(RECORDS TO USE)
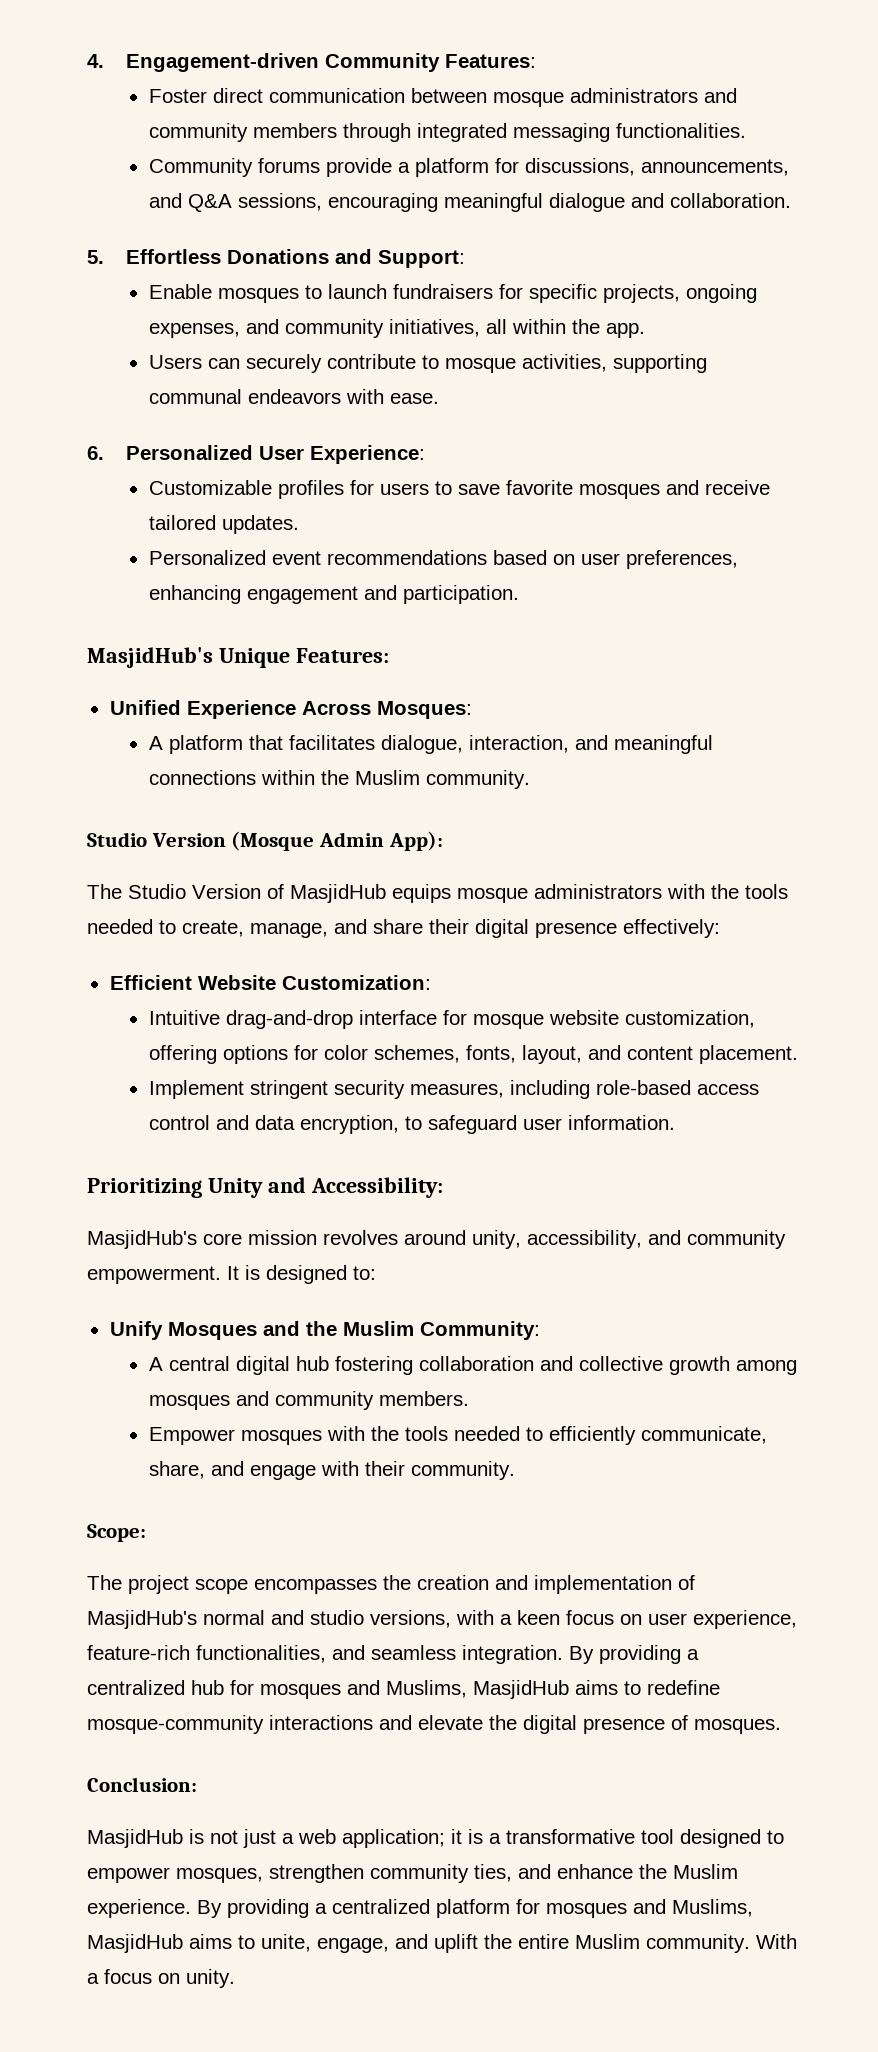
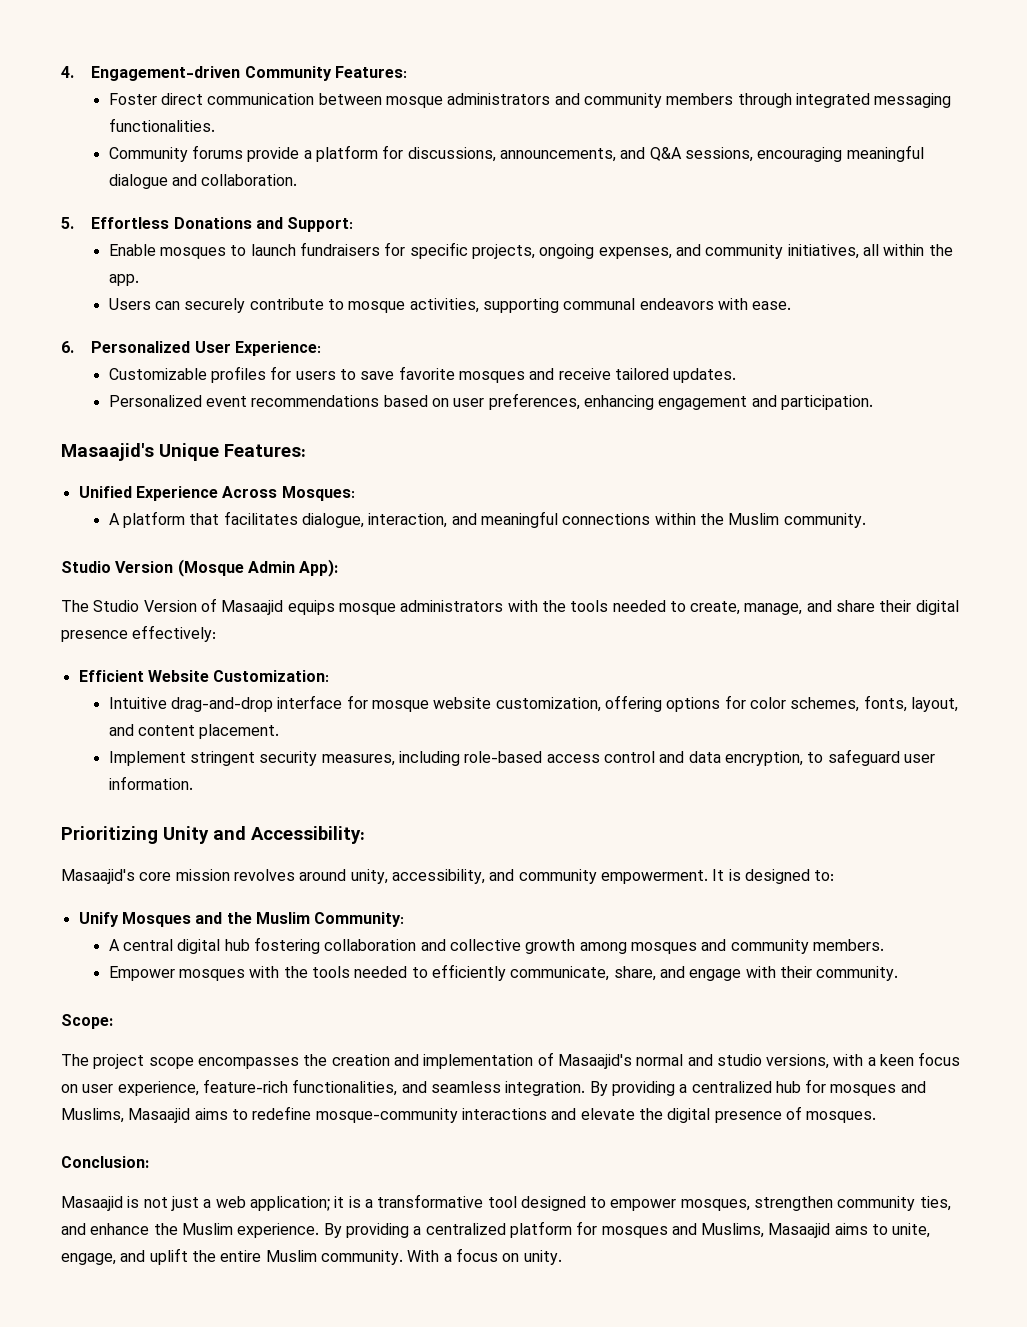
- MasjidHub's Unique Features:
+ Masaajid's Unique Features:
- The Studio Version of MasjidHub equips mosque administrators with the tools needed to create, manage, and share their digital presence effectively:
+ The Studio Version of Masaajid equips mosque administrators with the tools needed to create, manage, and share their digital presence effectively:
- MasjidHub's core mission revolves around unity, accessibility, and community empowerment.
+ Masaajid's core mission revolves around unity, accessibility, and community empowerment.
- The project scope encompasses the creation and implementation of MasjidHub's normal and studio versions, with a keen focus on user experience, feature-rich functionalities, and seamless integration.
+ The project scope encompasses the creation and implementation of Masaajid's normal and studio versions, with a keen focus on user experience, feature-rich functionalities, and seamless integration.
- By providing a centralized hub for mosques and Muslims, MasjidHub aims to redefine mosque-community interactions and elevate the digital presence of mosques.
+ By providing a centralized hub for mosques and Muslims, Masaajid aims to redefine mosque-community interactions and elevate the digital presence of mosques.
- MasjidHub is not just a web application; it is a transformative tool designed to empower mosques, strengthen community ties, and enhance the Muslim experience.
+ Masaajid is not just a web application; it is a transformative tool designed to empower mosques, strengthen community ties, and enhance the Muslim experience.
- By providing a centralized platform for mosques and Muslims, MasjidHub aims to unite, engage, and uplift the entire Muslim community.
+ By providing a centralized platform for mosques and Muslims, Masaajid aims to unite, engage, and uplift the entire Muslim community.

(ASSIGNED TASK) Return, please, every line from the one that contains "- By providing a centralized platform" through the final line of the listing, exactly, and no others.

(RESPONSE)
- By providing a centralized platform for mosques and Muslims, MasjidHub aims to unite, engage, and uplift the entire Muslim community.
+ By providing a centralized platform for mosques and Muslims, Masaajid aims to unite, engage, and uplift the entire Muslim community.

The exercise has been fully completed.